Dix shaped her lips into what she hoped was a convincing smile. “Everything’s fine. Just needed to rest my eyes a few minutes, but I’m good to go now.”
“Just so you’re all right, you’ve been sitting here a while.” A relieved look on his face, the young man nodded toward the coffee cup. “That’ll be cold by now; you want a refresher?”
“Kind of you, but no thanks. I’ll be on my way.”
The young man headed back to the building. From just inside the door, he stopped and turned back, evidently waiting for her to leave.
Angrily, Dix rolled up her window. She slapped her face, bounced her legs up and down on the balls of her feet, sang, raised and lowered her shoulders, and pinched her forearm hard enough to bring tears. She chugged the cold coffee dregs and considered her next move.
If she were an eleven-year-old searching for her beloved sister’s ashes, where would she go? The hospital seemed logical. Jillie had appeared to accept her warning about what might happen if she showed up there, but she was, after all, a child.

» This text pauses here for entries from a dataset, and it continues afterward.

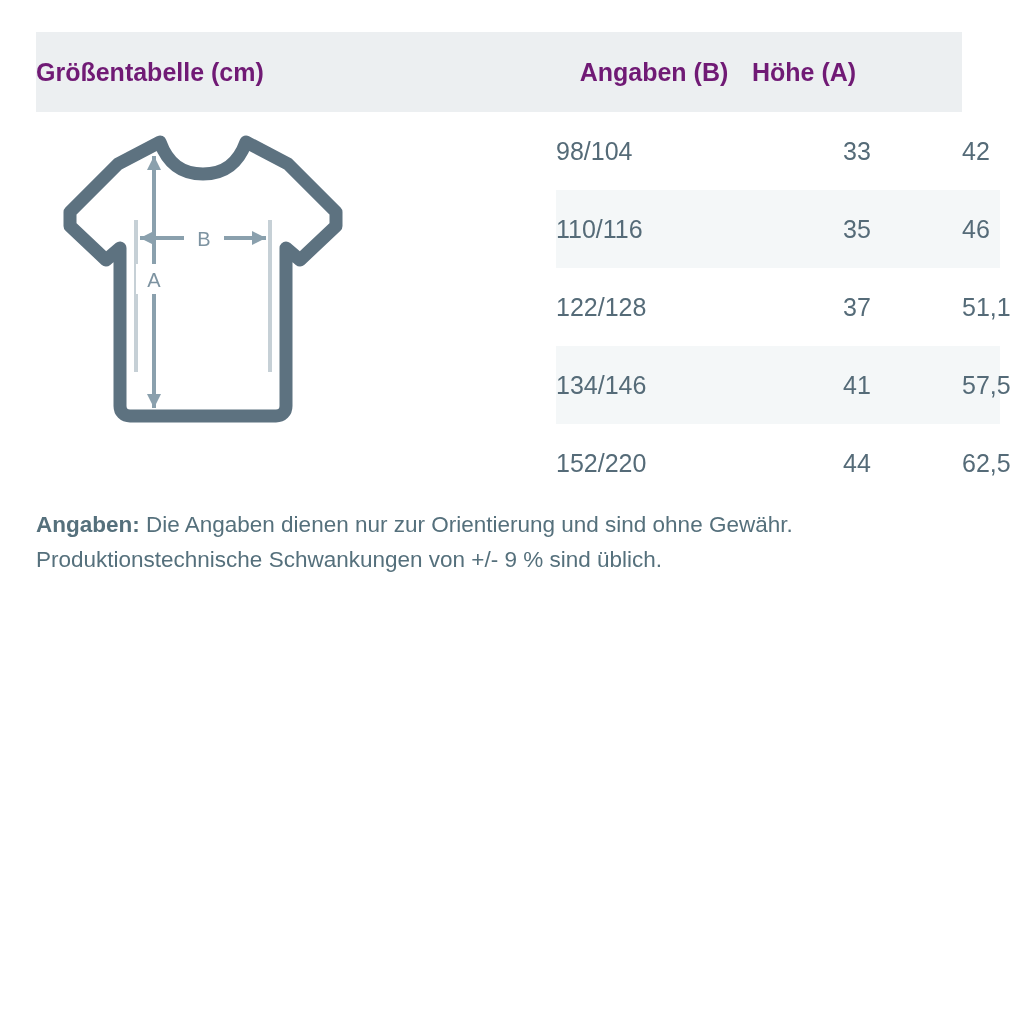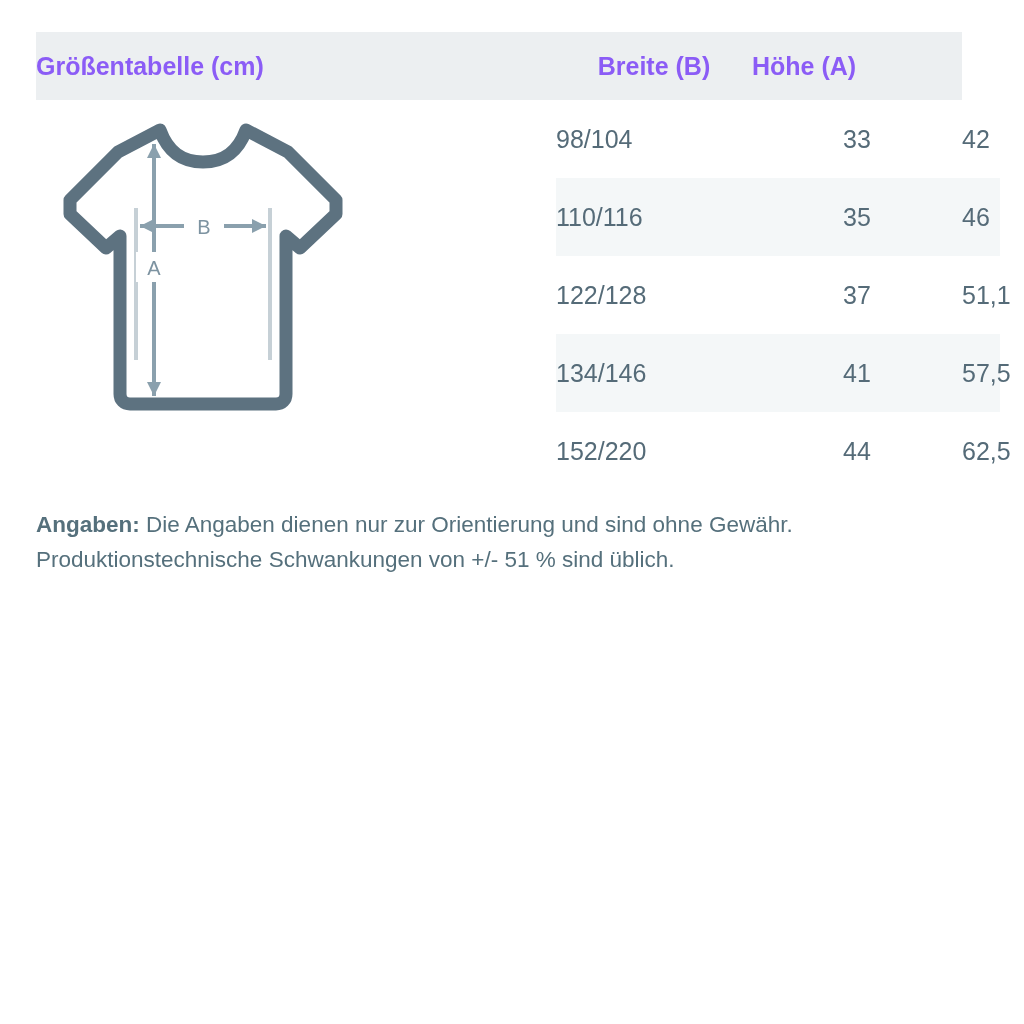--- a/index.html
+++ b/index.html
@@ -38,10 +38,10 @@
 
   .size-table thead th {
     background: #eceff1;
-    height: 68px;
+    height: 80px;
     font-size: 25px;
     font-weight: bold;
-    color: #8b5cf6;
+    color: #701a75;
     padding: 0;
     vertical-align: middle;
   }

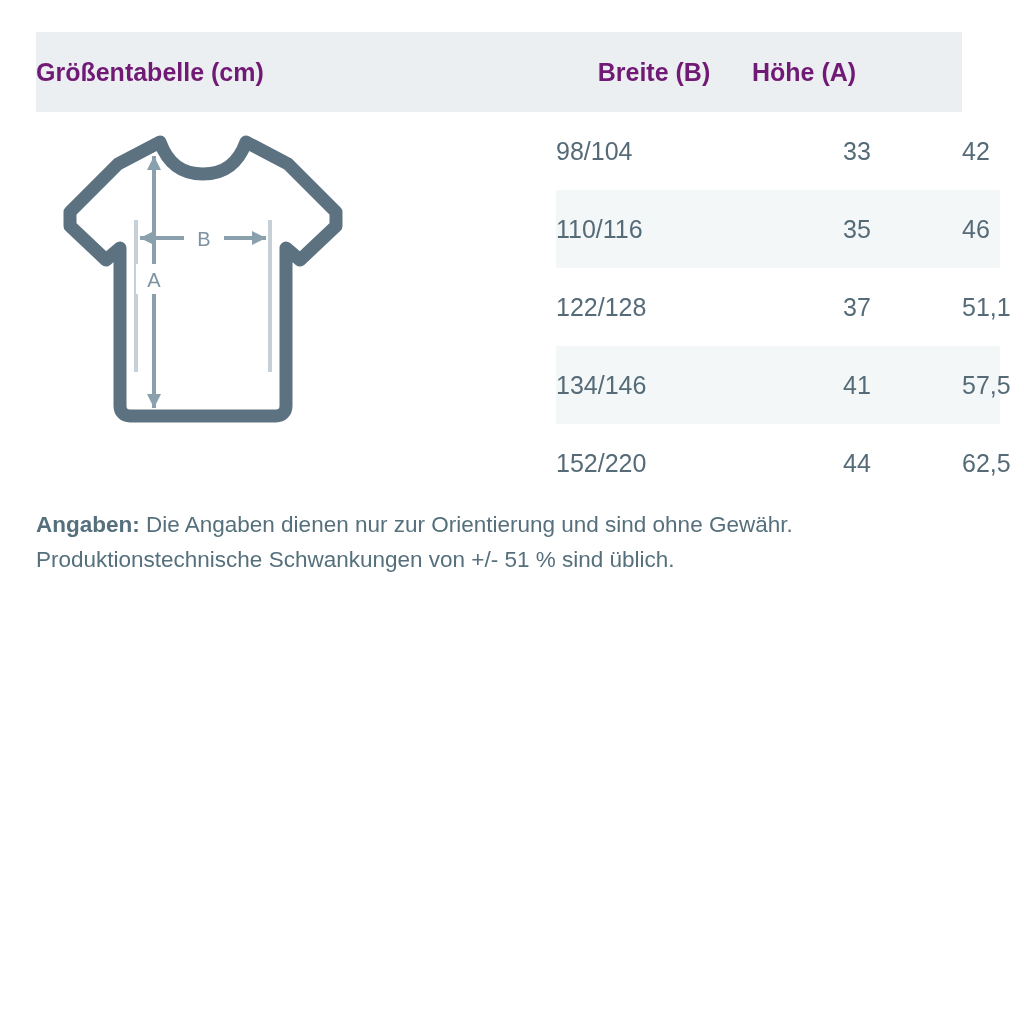--- a/index.html
+++ b/index.html
@@ -121,7 +121,7 @@
       <thead>
         <tr>
           <th class="col-title">Größentabelle (cm)</th>
-          <th class="col-b">Breite (B)</th>
+          <th class="col-b">Angaben (B)</th>
           <th class="col-a">Höhe (A)</th>
         </tr>
       </thead>

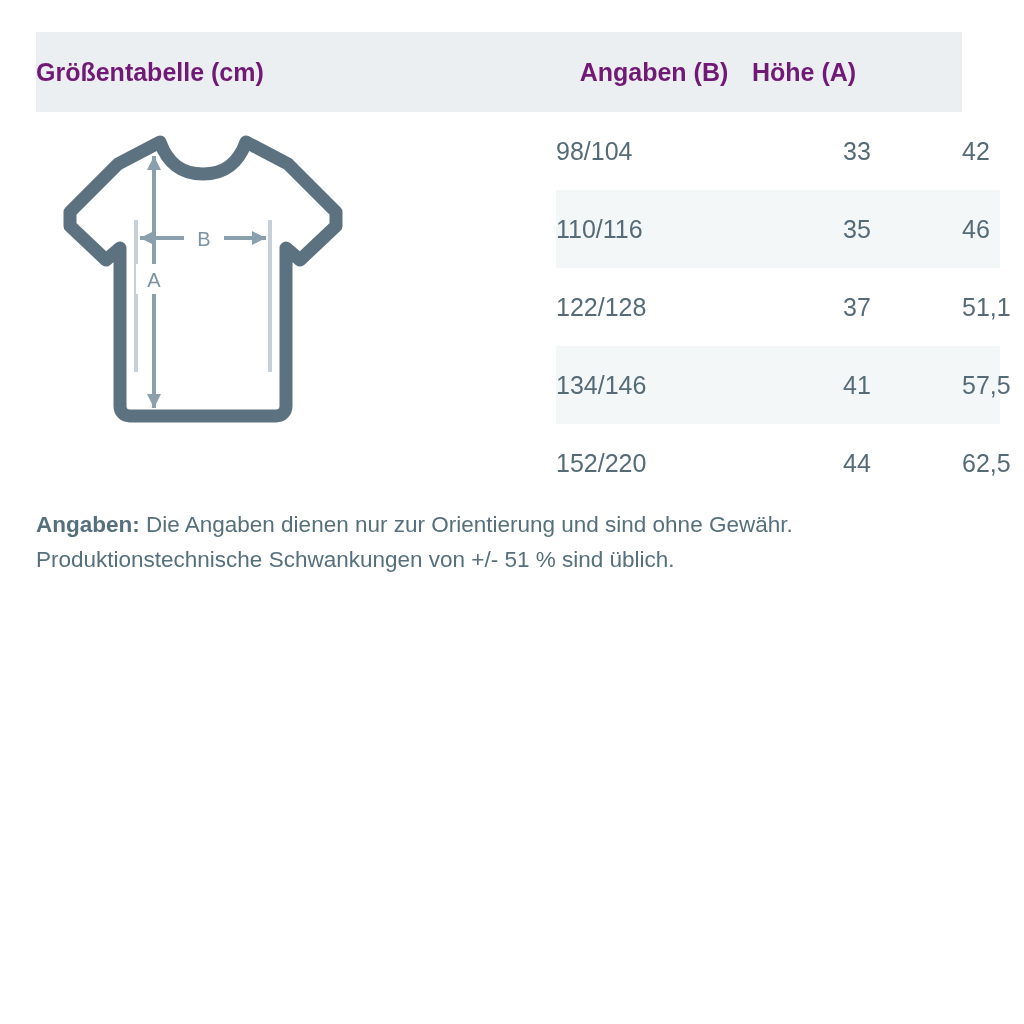--- a/index.html
+++ b/index.html
@@ -196,7 +196,7 @@
 
   <div class="note">
     <span style="font-weight: bold;">Angaben:</span><span> Die Angaben dienen nur zur Orientierung und sind ohne Gewähr.</span><br>
-    <span>Produktionstechnische Schwankungen von +/- 51 % sind üblich.</span>
+    <span>Produktionstechnische Schwankungen von +/- 9 % sind üblich.</span>
   </div>
 
 </div>

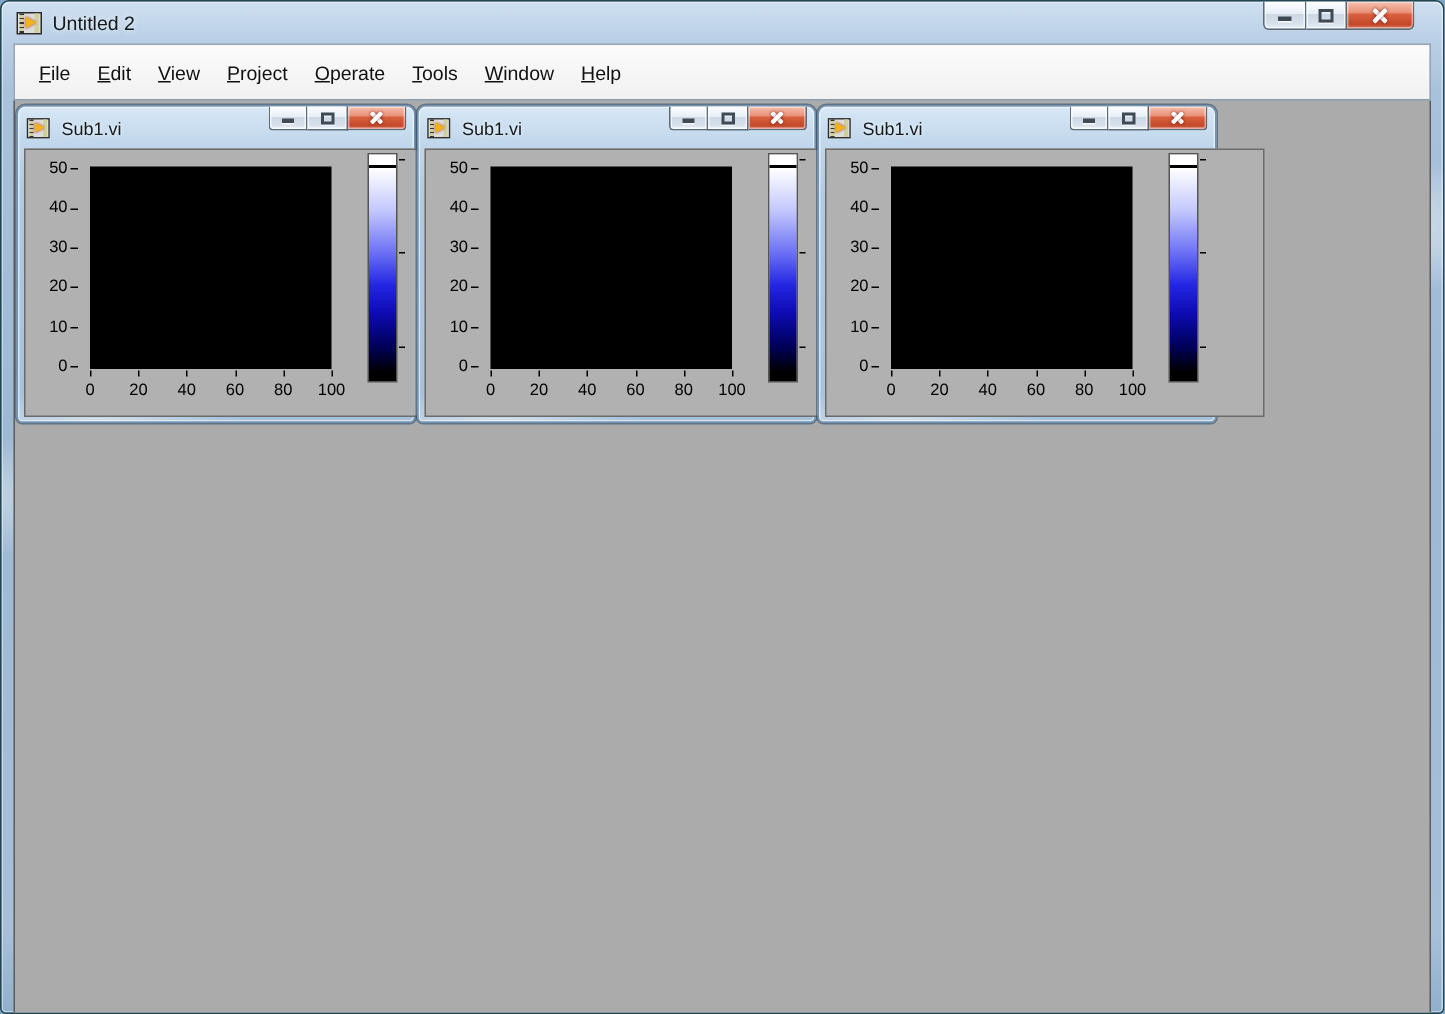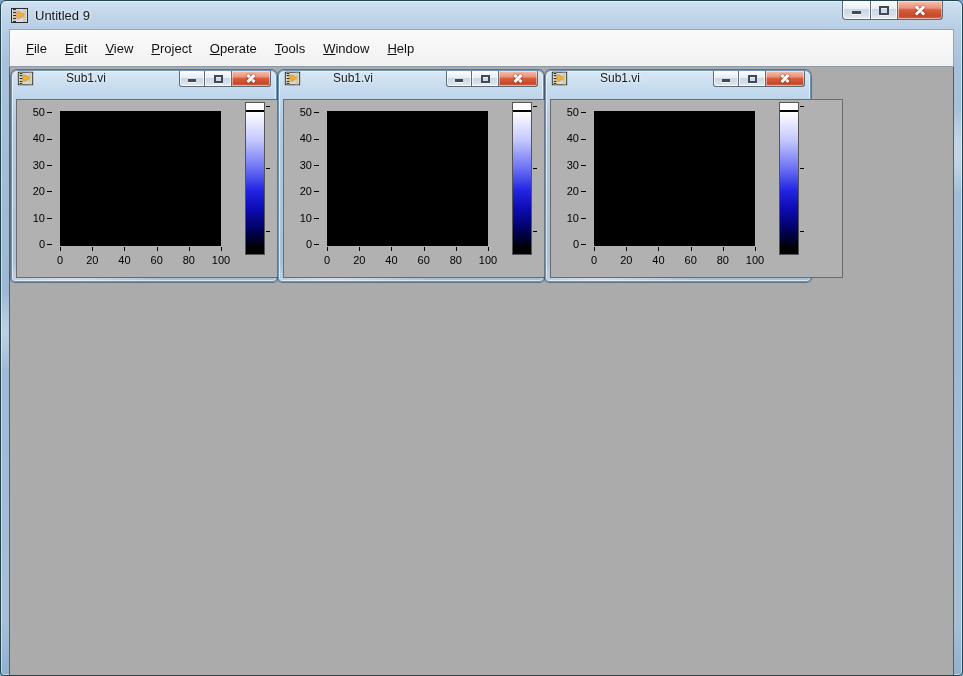--- a/index.html
+++ b/index.html
@@ -114,7 +114,7 @@
 
   <div class="titlebar">
     <span class="vi-icon"></span>
-    <span class="title-text">Untitled 9</span>
+    <span class="title-text">Untitled 2</span>
     <span class="caption">
       <span class="cap-btn cap-min">
           <span class="glyph-dash"></span>

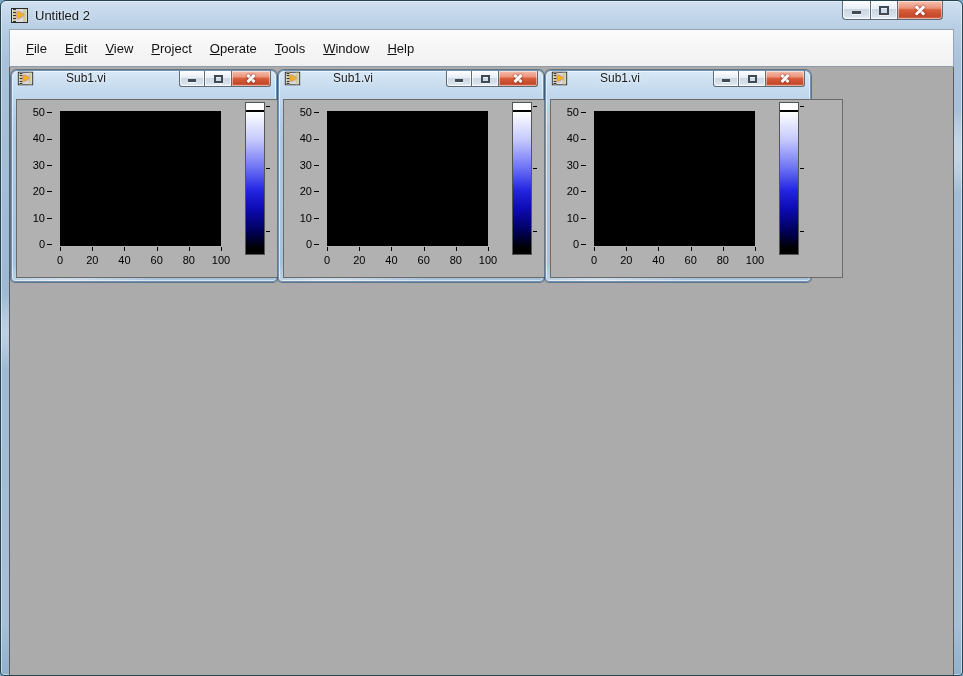--- a/index.html
+++ b/index.html
@@ -72,7 +72,7 @@
       linear-gradient(180deg,#d8e8f6 0%, #c2d8ec 22px, #b0cae2 60px, #a6c1da 100%);
     box-shadow:0 0 0 1px rgba(40,70,100,.55), inset 0 0 0 1px rgba(255,255,255,.55);
   }
-  .sub-titlebar { position:relative; height:22px; display:flex; align-items:flex-start;gap:25px; }
+  .sub-titlebar { position:relative; height:22px; display:flex; align-items:flex-end; }
   .sub-title-text { font-size:12px; color:#15191c; margin-left:7px; text-shadow:0 0 3px rgba(255,255,255,.9); }
   .sub-titlebar .vi-icon { margin-left:5px; transform:scale(.9); }
   .sub-caption { position:absolute; top:0; right:5px; display:flex; z-index:5; }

Pushing aside the persistent thought that her sleep deprived fuzz-ball brain might not be completely on top of things, Dix sat up straight and squared her shoulders.
She fired up her engine, pulled onto highway Forty-seven and headed back the way she’d come. Twenty minutes of white-knuckle, still-pitch-black-night driving would get her to Interstate Twenty-five. Twenty more minutes would get her to the hospital.
The Universe had called upon her to help Jillie, and she’d not ignore that call.